[EXERCISE INPUTS Boundary: Start]

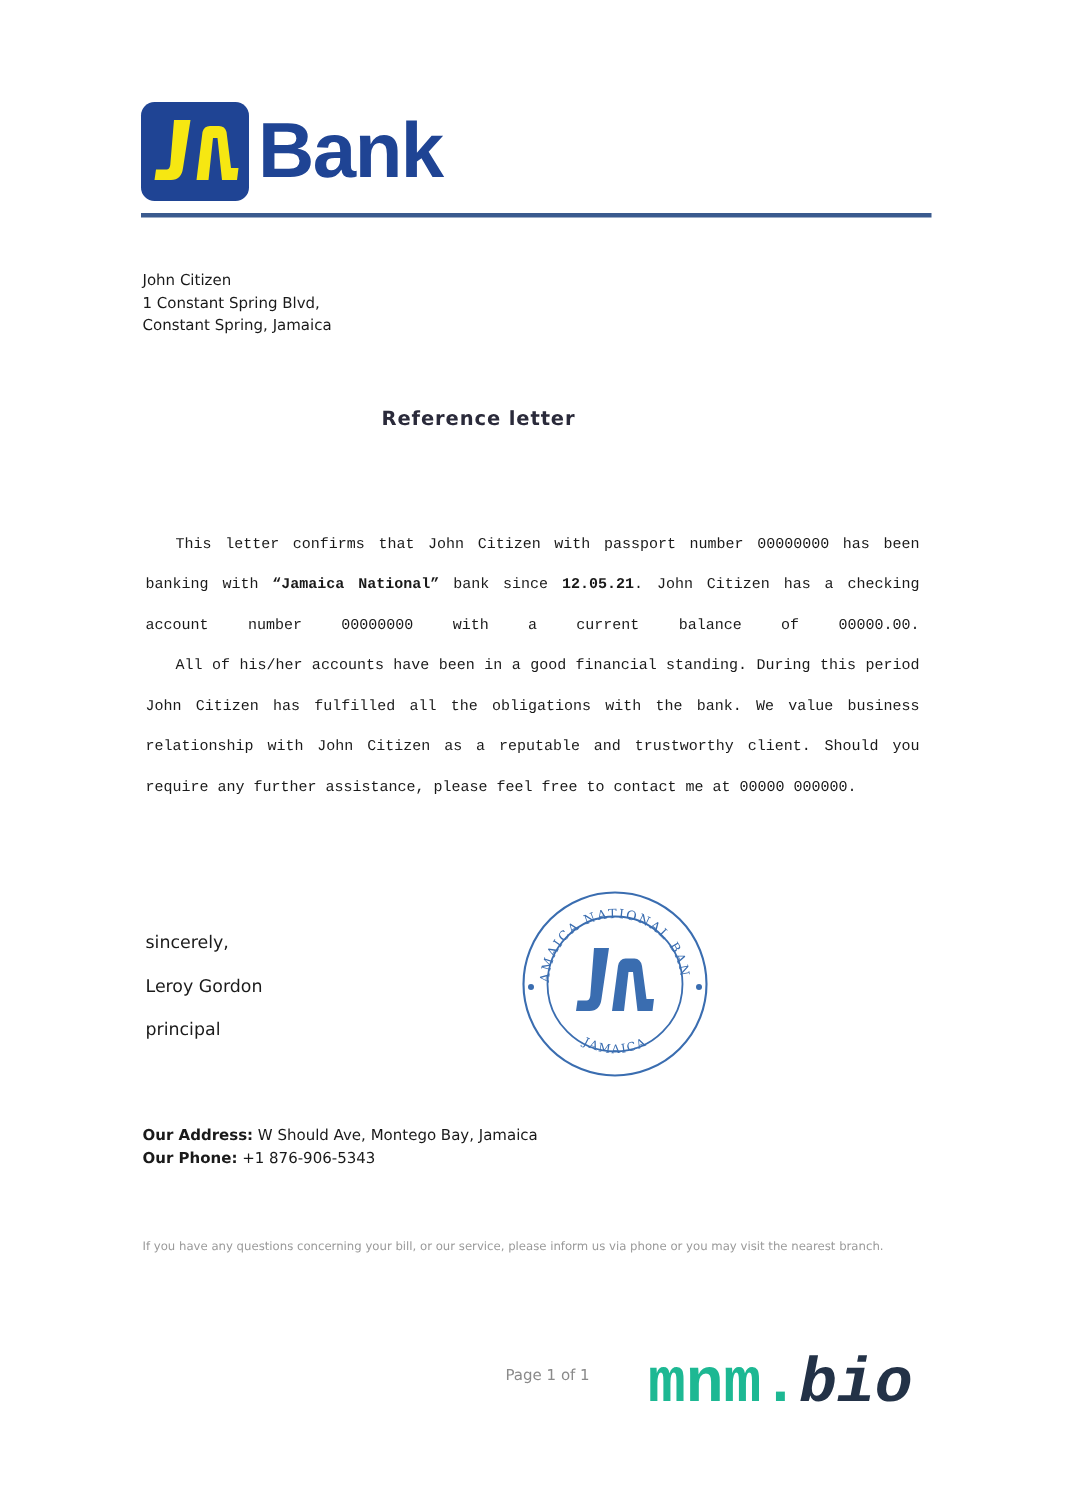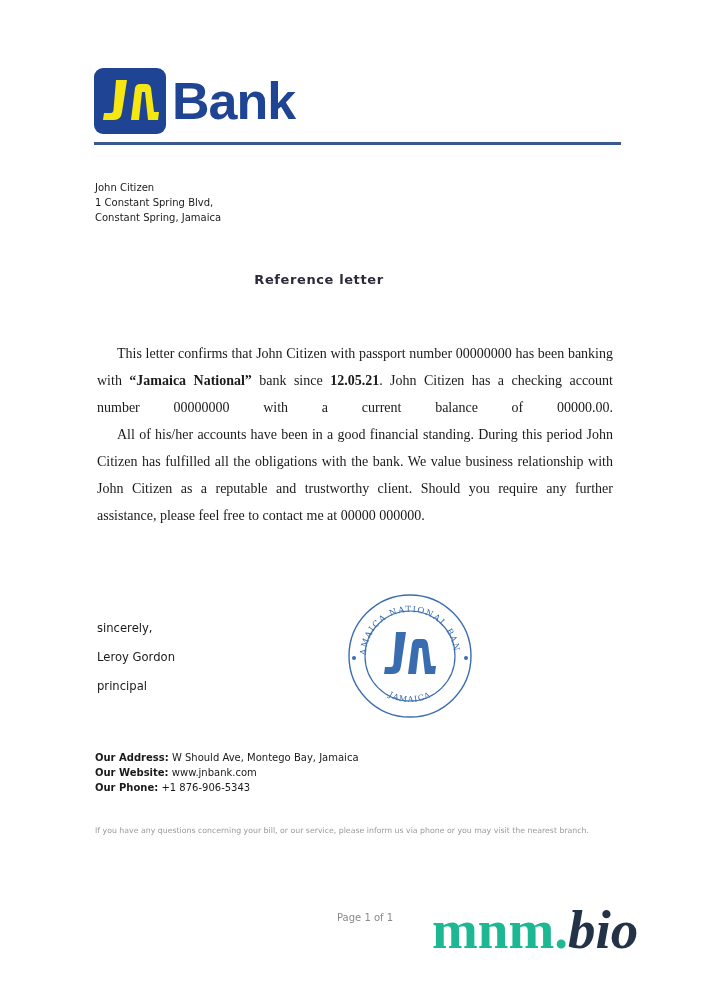"This letter confirms that John" .body-text { font-family: Liberation Serif, serif -> Liberation Mono, monospace; font-size: 14px -> 10px; top: 340px -> 350px }
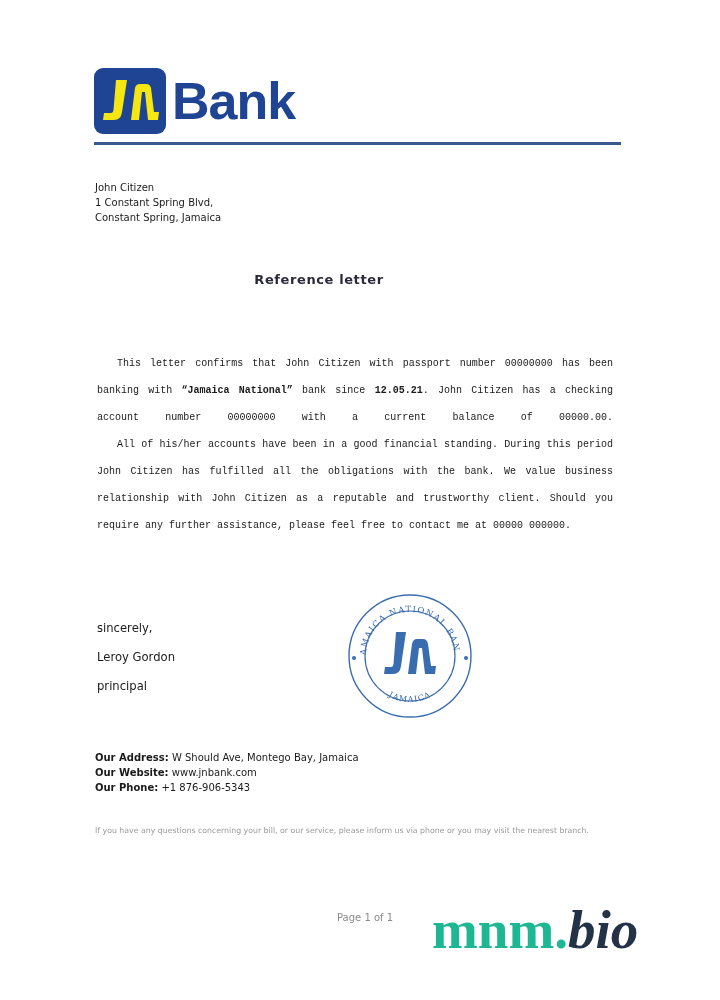"Our Website: www.jnbank.com" div { html: <div><span>Our Website:</span><span> www.jnbank.com</span></div> -> none }
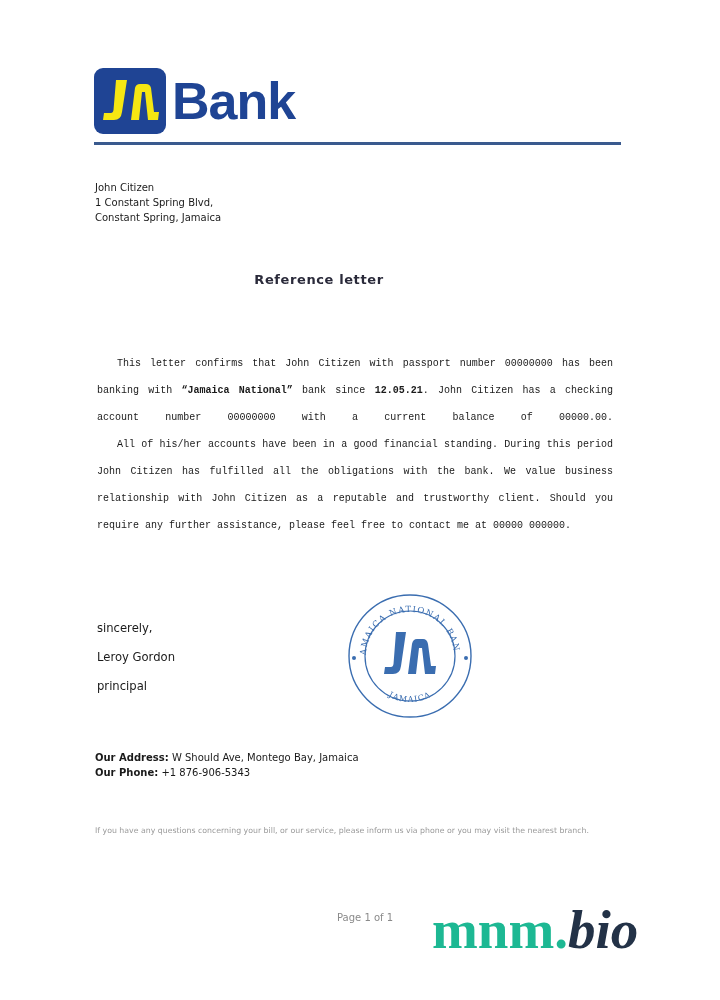"mnm.bio" .watermark { font-family: Liberation Serif, serif -> Liberation Mono, monospace; font-size: 55px -> 42px }
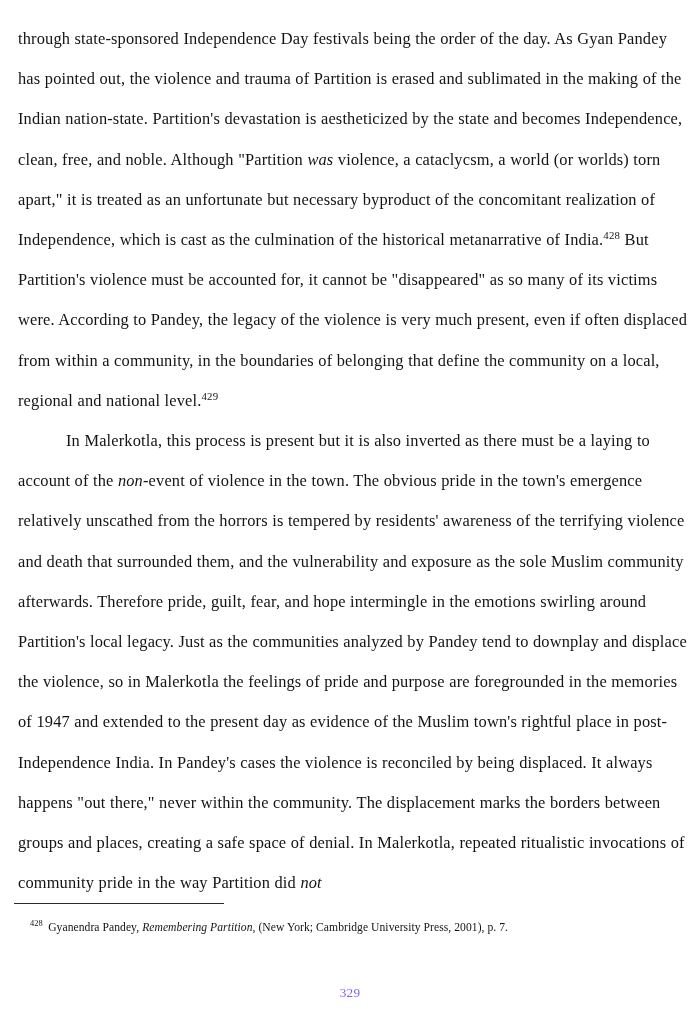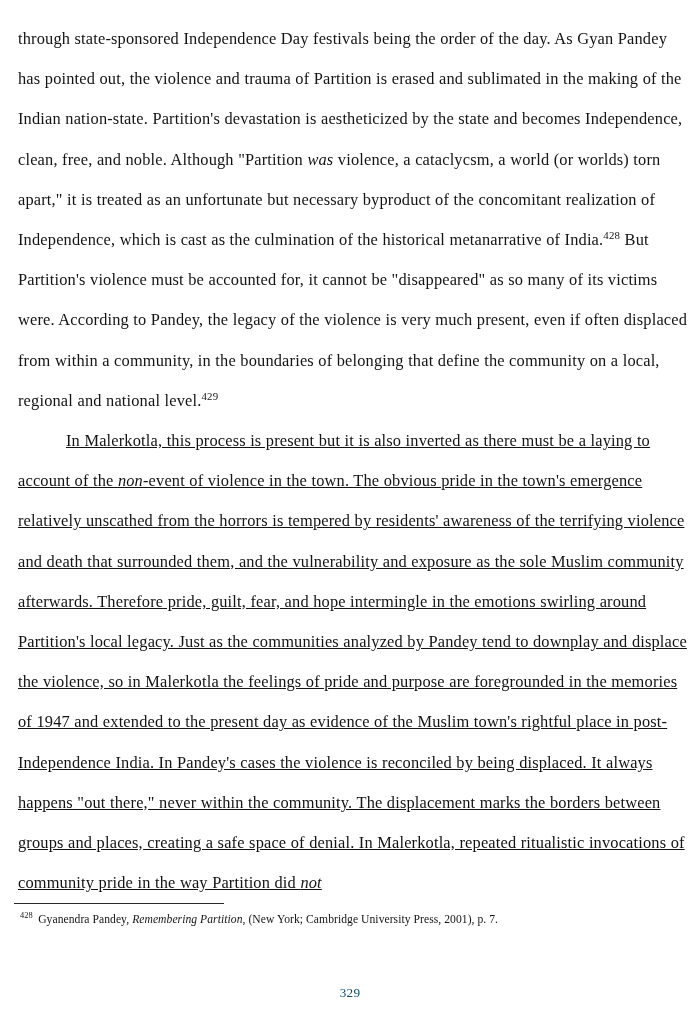"In Malerkotla, this process is" .para + .para { text-decoration: underline -> none }
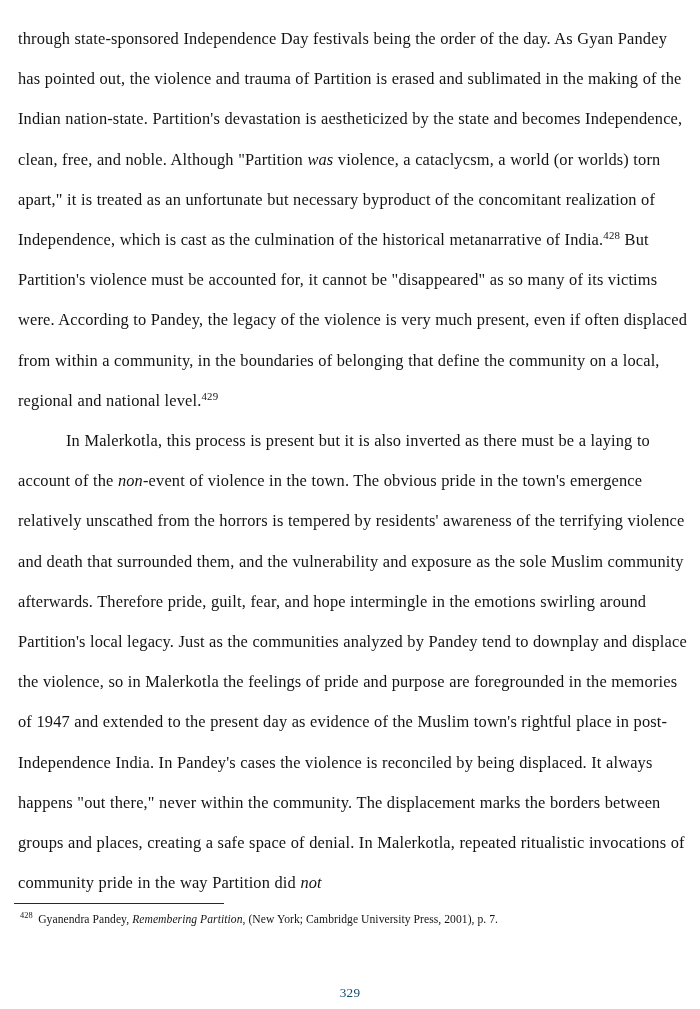"428 Gyanendra Pandey, Remembering" .footnote { margin: 6px -> 16px }
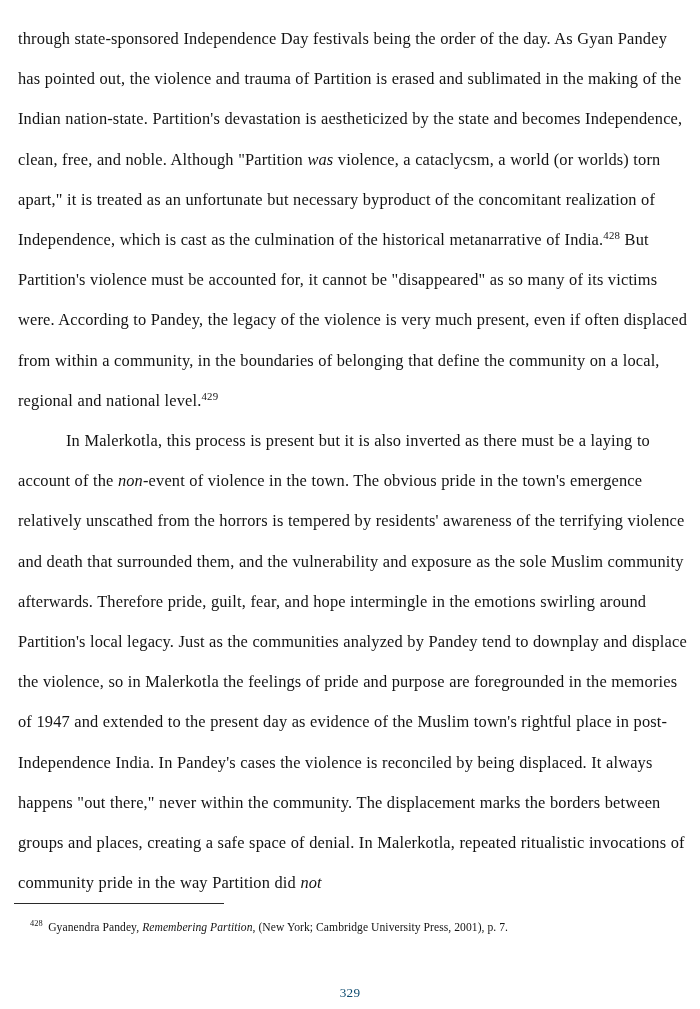"329" .page-number { color: #0c4a6e -> #8b5cf6 }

[EXERCISE INPUTS Boundary: End]

> _YOUR GOAL_: The answer must consist of the line containing "monospace; font-size: 55px" and every line after it through the end of the records, retyped exactly, with all pictures left out.

> _WRITTEN REPLY_:
"mnm.bio" .watermark { font-family: Liberation Serif, serif -> Liberation Mono, monospace; font-size: 55px -> 42px }
"In Malerkotla, this process is" .para + .para { text-decoration: underline -> none }
"428 Gyanendra Pandey, Remembering" .footnote { margin: 6px -> 16px }
"329" .page-number { color: #0c4a6e -> #8b5cf6 }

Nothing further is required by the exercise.